102 the throne of the heavenly grace – Wherefore I pray and beseech you, as many as are here present, to accompany me with a pure heart, and humble voice, unto the throne of the heavenly grace… Evening Prayer, from Book of Common Prayer.

even to hymn six hundred and sixty-six – Thirkell again deplores modern hymn-books with too many hymns in them, 666 being the biblical Number of the Beast in the Book of Revelation 13, verse 18.

a generation that knows not Joseph – “Now there arose up a new king over Egypt, which knew not Joseph.” Exodus 1, verse 8

which round of hope deferred does make the heart sick – Hope deferred maketh the heart sick. Proverbs 13, verse 12

unto doomsday with eclipse – “Was sick almost to doomsday with eclipse” Horatio in Hamlet Act 1, Scene 1.

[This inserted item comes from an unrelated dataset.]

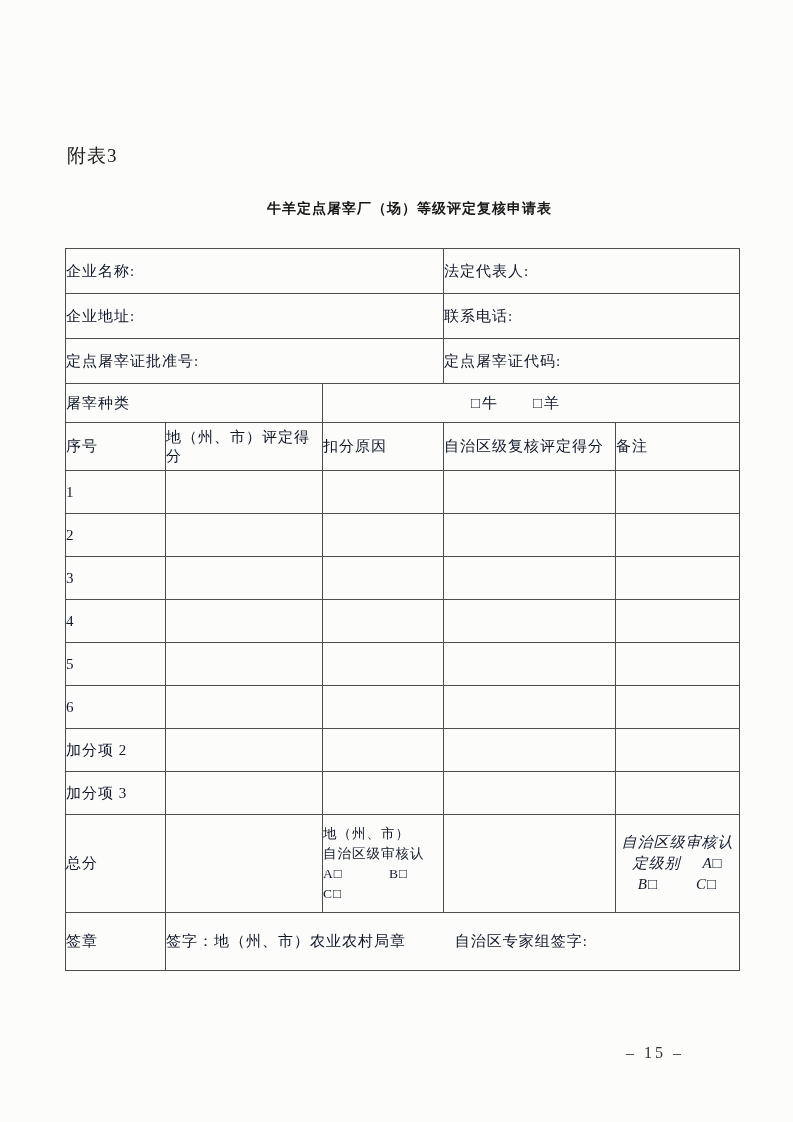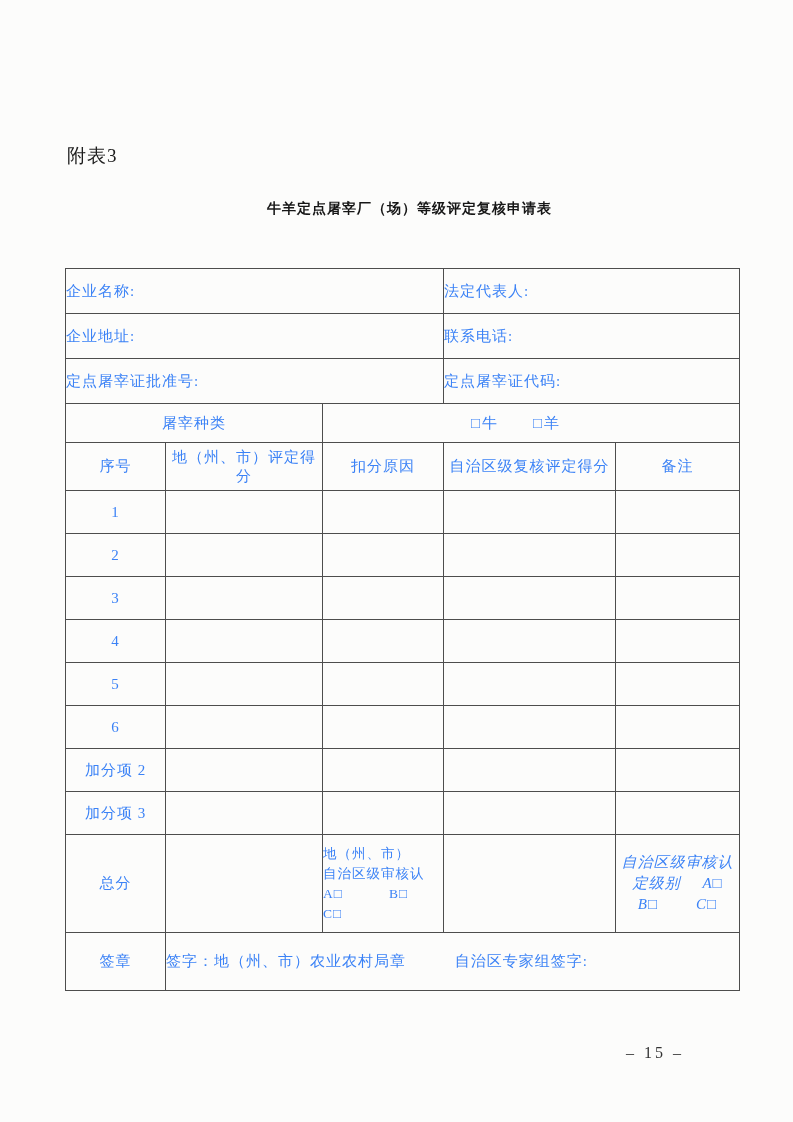"企业名称:" table.form { color: #3b82f6 -> #0f172a; top: 268px -> 248px }
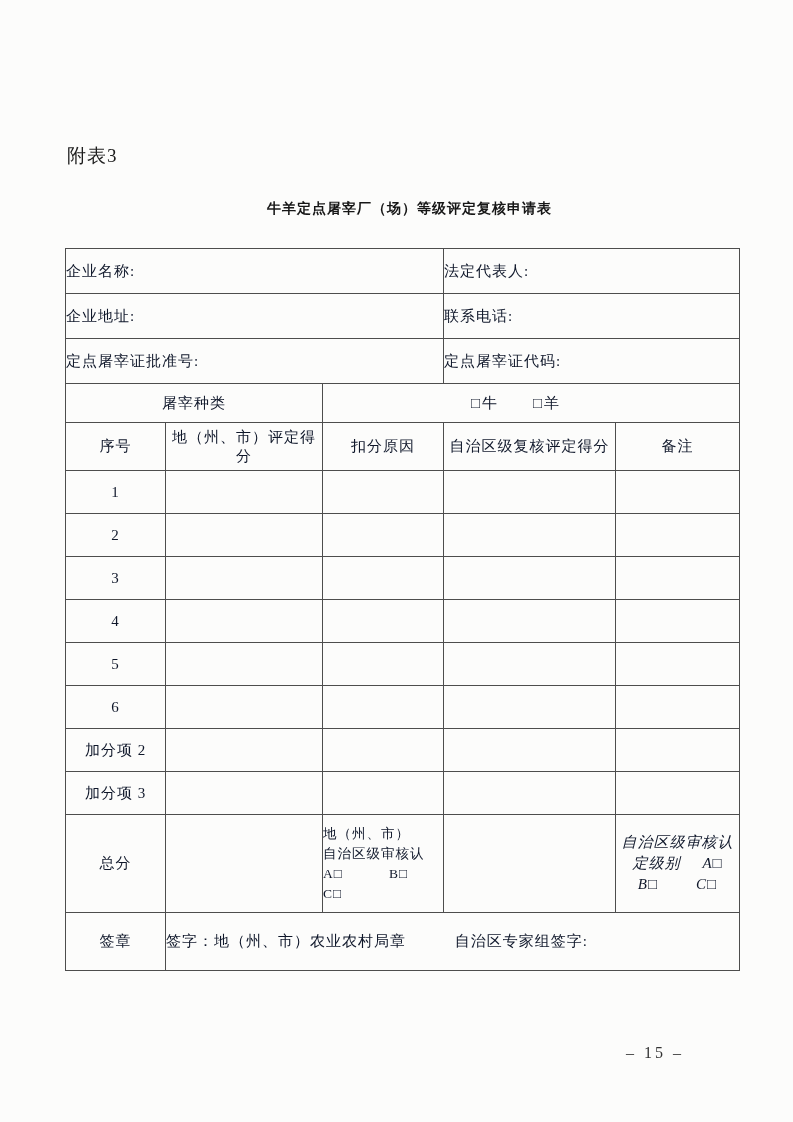"屠宰种类" td.c { text-align: center -> left }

103 Brother Ass and Brother Swallow – St Francis of Assisi described his body as Brother Ass and would probably have approved of Thirkell’s addition of Brother Swallow for the wandering mind.

104 Prayer for Charles, King and Martyr and the anathema or commination against Guy Fawkes – Taken from a very old prayerbook; it seems these passages were removed from the Book of Common Prayer in the mid-19th century.

Heave-offerings – an expression frequently found in the Bible, meaning an offering lifted or set apart.

106 were this wild thing but wedded – From George Meredith poem ‘Love in the Valley’ (1878): “When her mother tends her before the laughing mirror,/Tying up her laces, looping up her hair,/Often she thinks, were this wild thing but wedded, /More love should I have, and much less care.”

107 Prince Hal trying on the crown – Shakespeare, Henry IV Part II, Act 3, scene 4.

110 enough to try the patience of a graven image, trying the patience of – Hetty Scatcherd is mixing up “try the patience of a saint” with the graven image from the ten commandments. An example of Dickens’s influence on Thirkell’s comic characters.

112 Circumlocution Department – Charles Dickens, Little Dorrit, and The Mystery of Edwin Drood.

114 Noble Lie – In Plato’s Republic, The Noble Lie is a religious lie fed to the masses to keep them under control and happy with their situation in life.

Emotion recollected in tranquillity – Wordsworth’s Preface to the Lyrical Ballads, second edition, 1800.

Tradesman in its proper meaning – a craftsman, rather than a shopkeeper.

116 Lion lying down with the lamb – A popular misquotation from Isaiah chapter 11 verse 6 – “The wolf also shall dwell with the lamb, and the leopard shall lie down with the kid; and the calf and the young lion and the fatling together; and a little child shall lead them.”

116: Guelf and Ghibelline, Montagu and Capulet – The Guelphs and Ghibellines were two rival factions in mediaeval Italy, derived from two rival German factions of the 12th century. Montagu and Capulet are the rival families in Shakespeare’s Romeo and Juliet.

117 Terminological inexactitude – a euphemism for a lie, first used by Winston Churchill in 1906. It is a convenient way for Members of Parliament to accuse each other of lying without offending the rules of the House.

119 Friends of Gerard, and Gerard’s Herball – John Gerard’s Herbal, first published 1597, is still available today though there doesn’t appear to be a Friends organisation.

Stinking Pisswort – Another of Angela Thirkell’s inventions, like Palafox Borealis.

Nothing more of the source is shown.